Даже не глядя на нее, он чувствовал, как яростно Мир с собой борется – мысленно зажимает себе рот, чтобы не умолять его остаться.
– Слушай, – пробормотал мальчишка. – Давай я схожу. Я тропинки знаю… А ты с ней оставайся.
– Нет, – сказал Стократ.
– Я тебе все расскажу, что узнаю! Вот честное слово…
– Тебя там убьют.
– Не убьют! Пусть попробуют! Я, знаешь, и не такое видывал, – парень хорохорился, подзадоривая себя, Стократ внимательнее присмотрелся к нему в эту минуту…
– Правила Приличия, – громко сказала Мир.
– Что?
Девушка ухмыльнулась. Она снова бредит, с беспокойством подумал Стократ.
– Она меня так обзывает, – с непонятным выражением сказал парень. – Правила Приличия. Когда бывает… в духе.
– Почему?
– У меня папаша лодочник… был. Так он, как выпьет, все любил повторять: я высокой крови, под стать властителю, я кого хошь научу правилам приличия! Ну, я повторял за ним смешные слова, пока маленький был… Она меня с тех пор дразнит.
– Не ходи никуда, Правила Приличия, – громко и четко сказала Мир.
Парень замер. Беспомощно сжал и разжал кулаки. Посмотрел на Стократа…
– У тебя там родственники? – спросил Стократ.
– Нет. Я сирота.
– Оставайся с ней. Охраняй ее. На рассвете я вернусь.
* * *
Город выглядел, как после долгой войны. Дымились пепелища, валялись неприбранные трупы. На перекрестках маячили по двое солдаты Вывора – в синих плащах с белыми гербами.
Стократ крался дворами, обходя догорающие развалины, перемахивая через уцелевшие заборы. Меч рукояткой грел ему ладонь. Он крался бесшумно и думал на ходу, поворачивал так и эдак известные детали головоломки.
Карта Обитаемого Мира на спине девушки. Глубоко пробитая кожа. Залитая кровью столица Гран.
– Пробовать не буду, – прошептал Стократ, перепрыгивая сразу через несколько умозаключений. – Колоть ее, резать и смотреть, что случится, – нет, не буду…
Молчаливые стражники из Выворота напоминали ему тех, что погибли от его руки на переправе. Он ускорил шаг – слишком медленно получалось пробираться по городу, а рассвет близился, вот уже и ветер зашевелился, раздувая дым…

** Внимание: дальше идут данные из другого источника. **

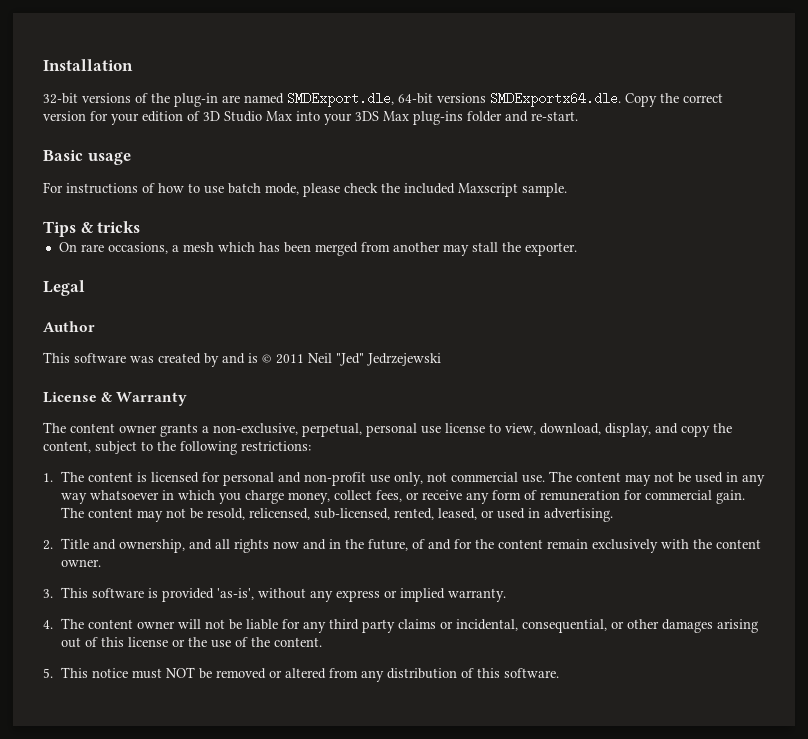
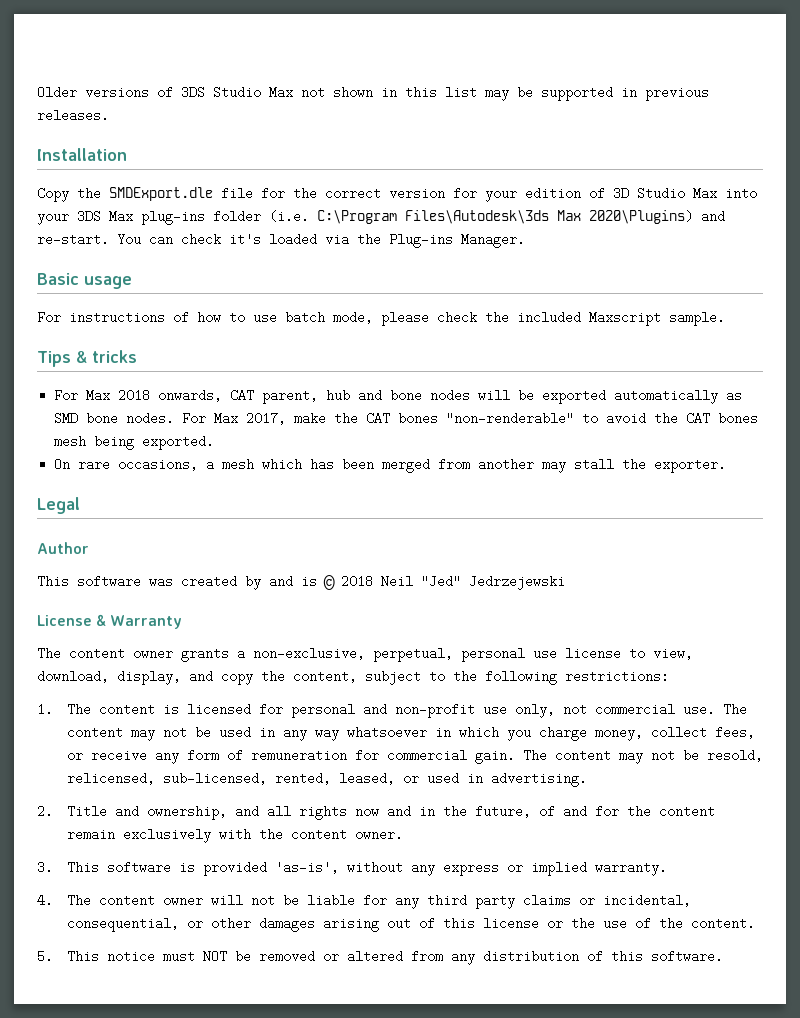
[43,59,133,71] [43,92,657,107] Installation // 32-bit versions of the plug-in are named SMDExport.dle, 64-bit versions SMDExportx64.dle. Copy -> [37,86,709,101] [37,109,109,122] [37,148,127,161] [37,187,285,202] Older versions of 3DS Studio Max not shown in this list may be supported in previous releases. // Installation // Copy the SMDExport.dle file for
[505,111,578,122] and re-start. -> [269,210,725,224] [37,233,525,248] (i.e. C:\Program Files\Autodesk\3ds Max 2020\Plugins) and re-start. You can check it's loaded via the Plug-ins Manager.
(141, 227) none -> [54,389,743,404] [54,412,759,425] [54,435,215,450] // For Max 2018 onwards, CAT parent, hub and bone nodes will be exported automatically as SMD bone nodes. For Max 2017, make the CAT bones "non-renderable" to avoid the CAT bones mesh being exported.
[276,354,304,364] 2011 -> [341,575,373,588] 2018

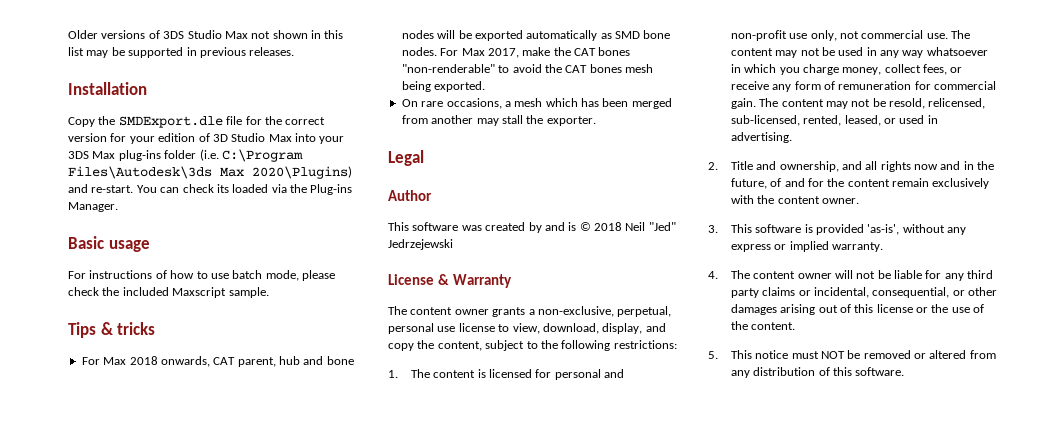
[229,233,261,246] it's -> [216,184,229,193] its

Послышался топот нескольких лошадей; Стократ укрылся во дворе как раз вовремя, чтобы увидеть сквозь щели скачущую по улице процессию: двое передних всадников везли в седлах наследников властителя, живых, хотя и здорово перепуганных. Последним ехал, сгорбившись, их учитель – то, что старику оставили жизнь, показалось Стократу хорошим знаком. Кавалькада свернула к замку, и Стократ решил, что ситуация более-менее ясна.